# What to produce
Exclude the pictures, then repeat exactly each line from the one containing "(743, 287) none" to the final line of the records that follow.

╭──

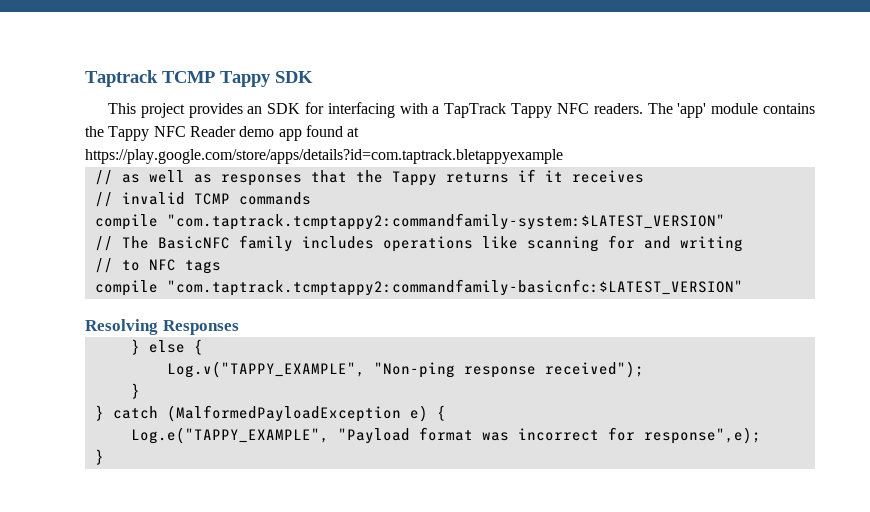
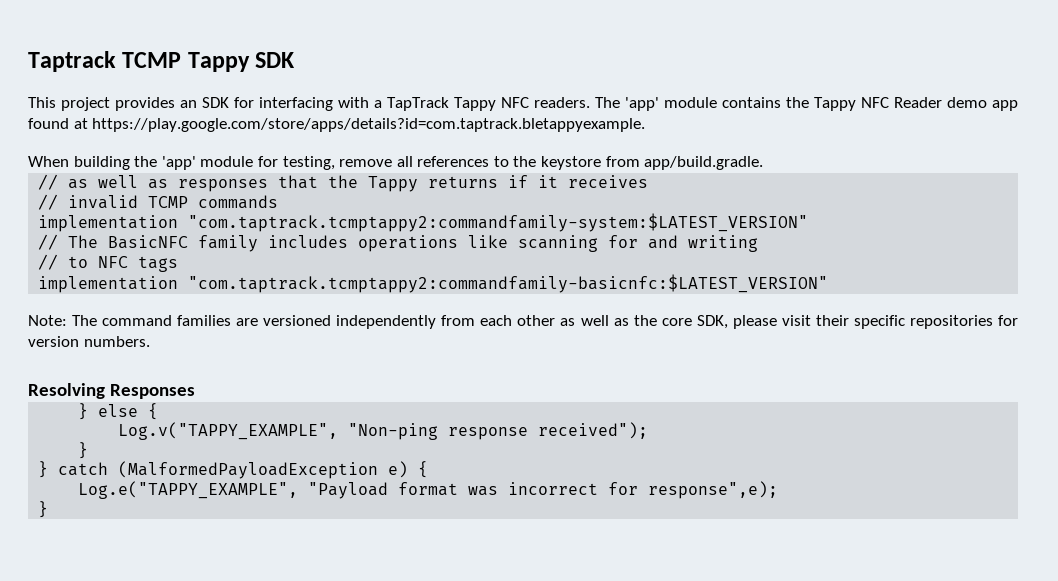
[85,149,563,164] https://play.google.com/store/apps/details?id=com.taptrack.bletappyexample -> [92,118,646,132] [28,156,764,170] https://play.google.com/store/apps/details?id=com.taptrack.bletappyexample. // When building the 'app' module for testing, remove all references to the keystore from app/build.gradle.
[94,214,158,230] compile -> [38,215,179,232] implementation
[94,280,158,296] compile -> [38,276,179,293] implementation
(743, 287) none -> [28,315,1018,329] [28,336,150,347] // Note: The command families are versioned independently from each other as well as the core SDK, please visit their specific repositories for version numbers.

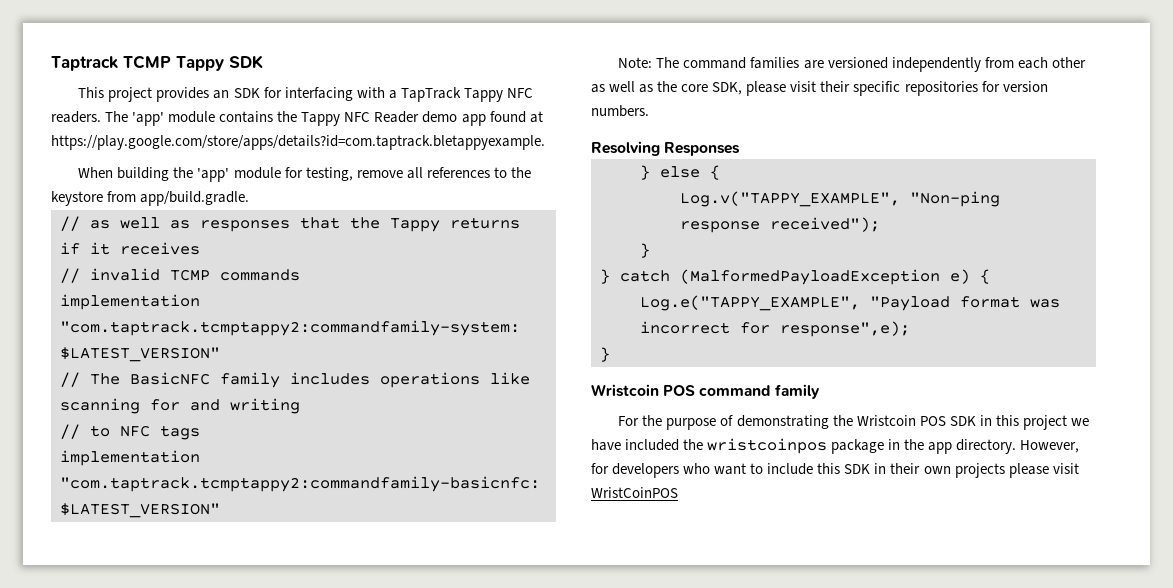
(49, 509) none -> [591,384,820,399] [618,415,1089,430] [591,438,1080,454] [591,463,1079,478] [591,487,678,498] // Wristcoin POS command family // For the purpose of demonstrating the Wristcoin POS SDK in this project we have included the wristcoinpos package in the app directory. However, for developers who want to include this SDK in their own projects please visit WristCoinPOS

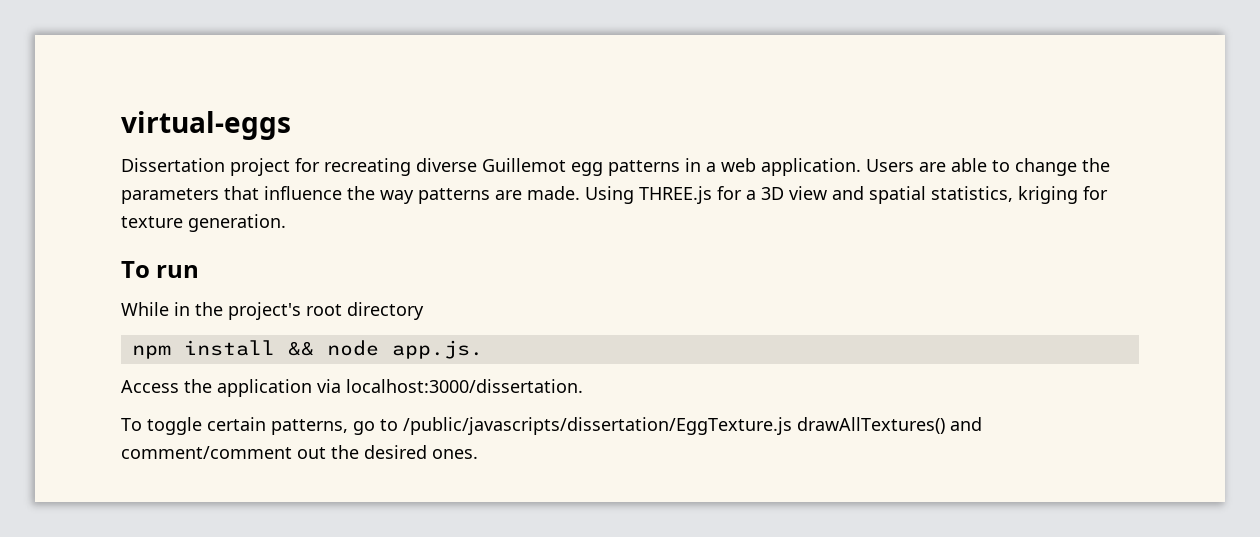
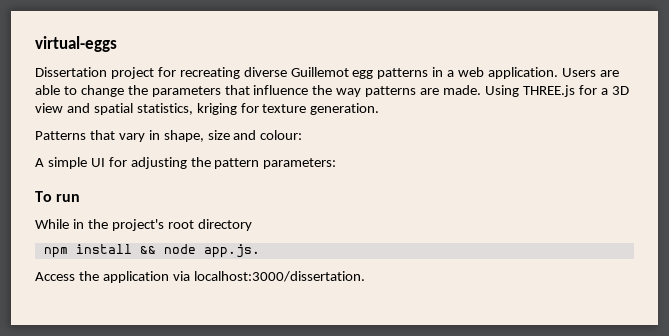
(286, 223) none -> [35,130,303,142] [35,157,337,169] // Patterns that vary in shape, size and colour: // A simple UI for adjusting the pattern parameters:
[121,417,982,435] [121,445,478,459] // To toggle certain patterns, go to /public/javascripts/dissertation/EggTexture.js drawAllTextures() and comment/comment out the desired ones. -> (365, 276) none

╰──

# Result for this task
(743, 287) none -> [28,315,1018,329] [28,336,150,347] // Note: The command families are versioned independently from each other as well as the core SDK, please visit their specific repositories for version numbers.

(49, 509) none -> [591,384,820,399] [618,415,1089,430] [591,438,1080,454] [591,463,1079,478] [591,487,678,498] // Wristcoin POS command family // For the purpose of demonstrating the Wristcoin POS SDK in this project we have included the wristcoinpos package in the app directory. However, for developers who want to include this SDK in their own projects please visit WristCoinPOS

(286, 223) none -> [35,130,303,142] [35,157,337,169] // Patterns that vary in shape, size and colour: // A simple UI for adjusting the pattern parameters:
[121,417,982,435] [121,445,478,459] // To toggle certain patterns, go to /public/javascripts/dissertation/EggTexture.js drawAllTextures() and comment/comment out the desired ones. -> (365, 276) none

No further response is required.